Input material Block Start

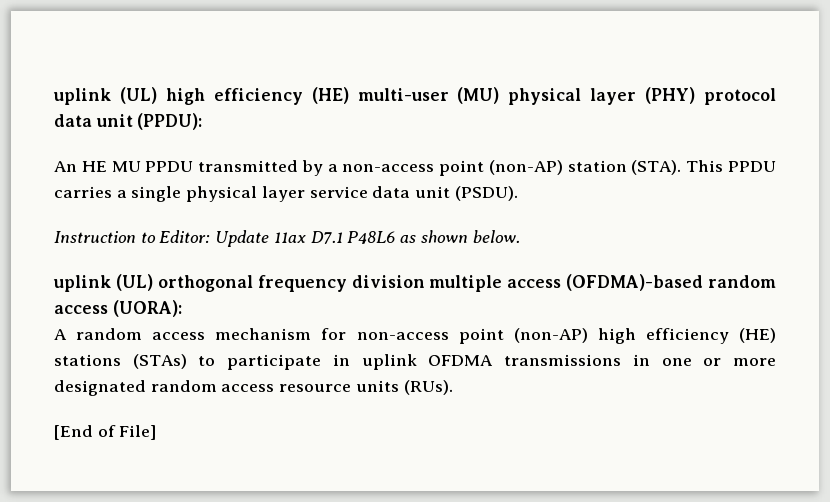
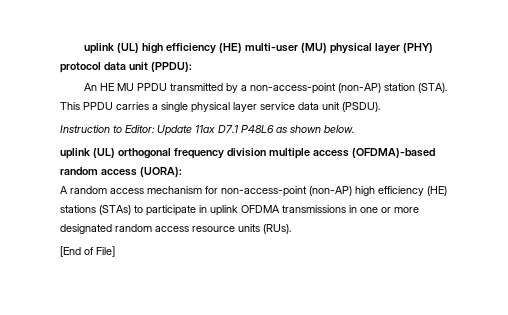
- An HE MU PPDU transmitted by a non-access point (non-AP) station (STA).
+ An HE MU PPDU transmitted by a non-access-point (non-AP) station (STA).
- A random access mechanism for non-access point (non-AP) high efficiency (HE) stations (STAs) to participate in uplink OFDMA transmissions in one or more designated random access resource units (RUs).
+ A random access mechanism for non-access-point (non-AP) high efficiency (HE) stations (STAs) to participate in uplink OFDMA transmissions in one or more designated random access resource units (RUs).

Input material Block End
Input material Block Start

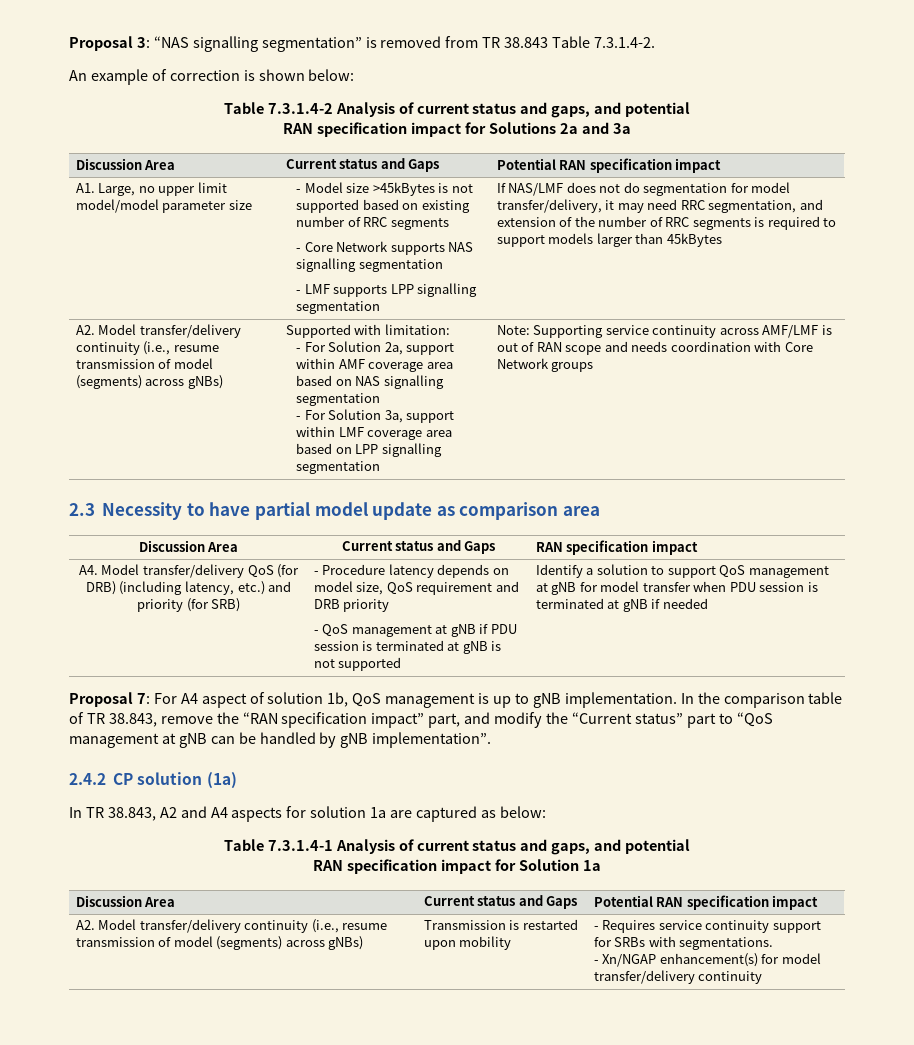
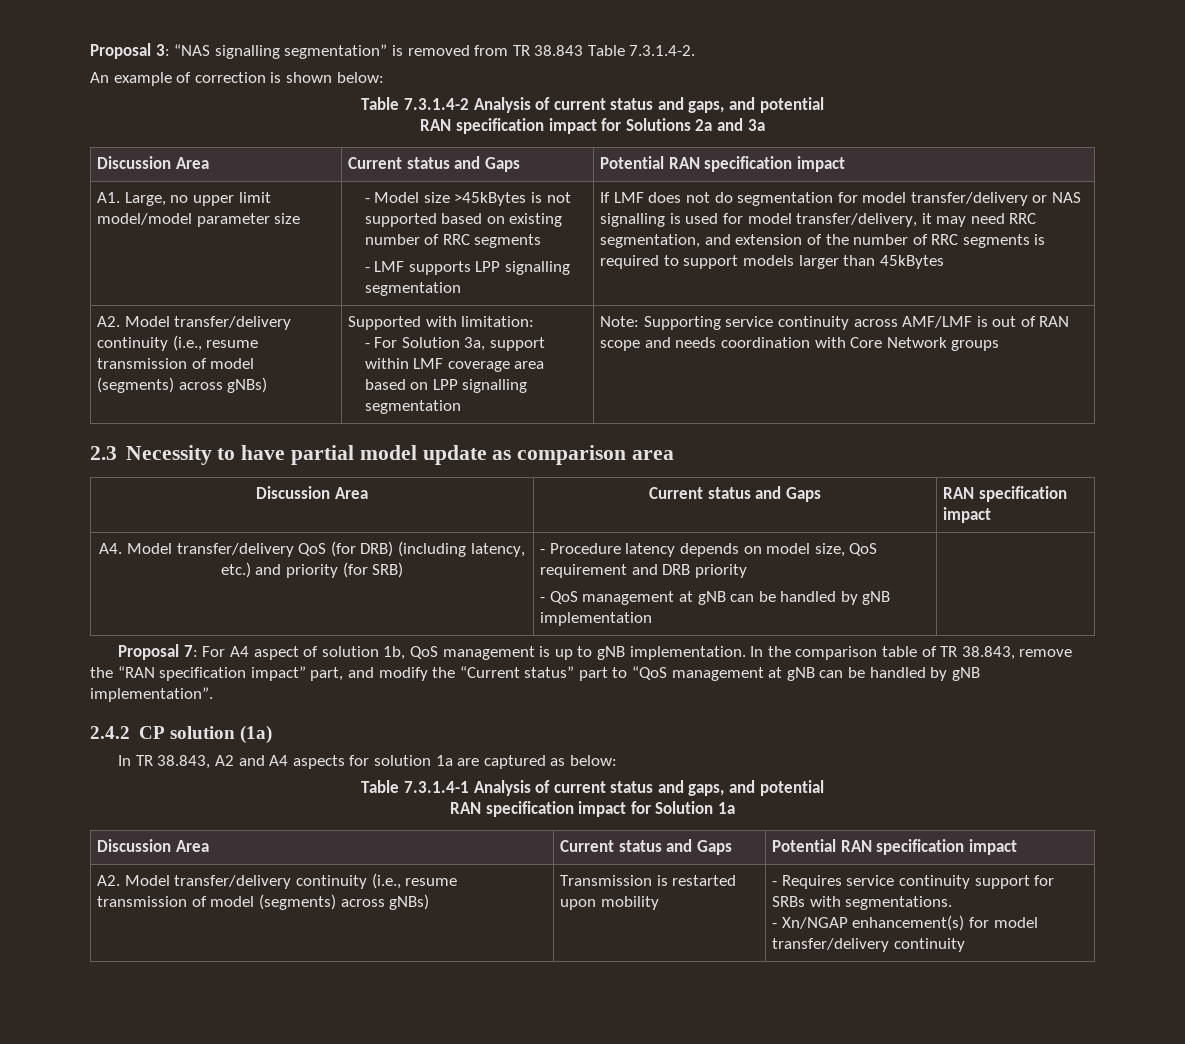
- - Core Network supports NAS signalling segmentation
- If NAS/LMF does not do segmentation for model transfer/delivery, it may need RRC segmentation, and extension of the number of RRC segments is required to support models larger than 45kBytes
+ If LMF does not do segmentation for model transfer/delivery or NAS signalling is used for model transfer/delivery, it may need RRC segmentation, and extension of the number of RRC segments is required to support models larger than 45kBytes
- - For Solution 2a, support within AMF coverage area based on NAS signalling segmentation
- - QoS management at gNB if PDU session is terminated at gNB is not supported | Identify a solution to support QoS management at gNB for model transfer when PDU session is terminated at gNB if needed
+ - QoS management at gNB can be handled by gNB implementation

Input material Block End
Input material Block Start

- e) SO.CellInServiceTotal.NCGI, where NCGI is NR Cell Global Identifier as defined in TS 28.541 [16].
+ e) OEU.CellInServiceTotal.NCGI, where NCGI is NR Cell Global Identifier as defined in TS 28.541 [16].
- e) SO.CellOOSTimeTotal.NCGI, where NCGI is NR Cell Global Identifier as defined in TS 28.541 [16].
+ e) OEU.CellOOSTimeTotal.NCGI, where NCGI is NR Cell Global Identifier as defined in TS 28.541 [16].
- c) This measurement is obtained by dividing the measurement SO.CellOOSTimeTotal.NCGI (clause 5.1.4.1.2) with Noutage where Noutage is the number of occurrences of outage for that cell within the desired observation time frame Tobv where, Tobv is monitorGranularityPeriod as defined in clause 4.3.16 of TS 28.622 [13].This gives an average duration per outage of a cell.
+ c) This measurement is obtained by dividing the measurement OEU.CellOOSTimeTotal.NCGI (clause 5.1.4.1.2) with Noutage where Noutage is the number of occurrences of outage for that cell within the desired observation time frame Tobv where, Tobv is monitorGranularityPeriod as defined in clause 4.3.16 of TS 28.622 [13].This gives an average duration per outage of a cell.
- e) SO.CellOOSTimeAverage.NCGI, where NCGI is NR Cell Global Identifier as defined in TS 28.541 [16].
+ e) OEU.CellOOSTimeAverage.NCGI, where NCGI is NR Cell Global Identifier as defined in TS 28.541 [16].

Input material Block End

◆ Instructions for the task
What you return should be exactly the lines above, starting at the one with "- - Core Network" and ending at the one with "by gNB implementation", and nothing else.

◆ Response area
- - Core Network supports NAS signalling segmentation
- If NAS/LMF does not do segmentation for model transfer/delivery, it may need RRC segmentation, and extension of the number of RRC segments is required to support models larger than 45kBytes
+ If LMF does not do segmentation for model transfer/delivery or NAS signalling is used for model transfer/delivery, it may need RRC segmentation, and extension of the number of RRC segments is required to support models larger than 45kBytes
- - For Solution 2a, support within AMF coverage area based on NAS signalling segmentation
- - QoS management at gNB if PDU session is terminated at gNB is not supported | Identify a solution to support QoS management at gNB for model transfer when PDU session is terminated at gNB if needed
+ - QoS management at gNB can be handled by gNB implementation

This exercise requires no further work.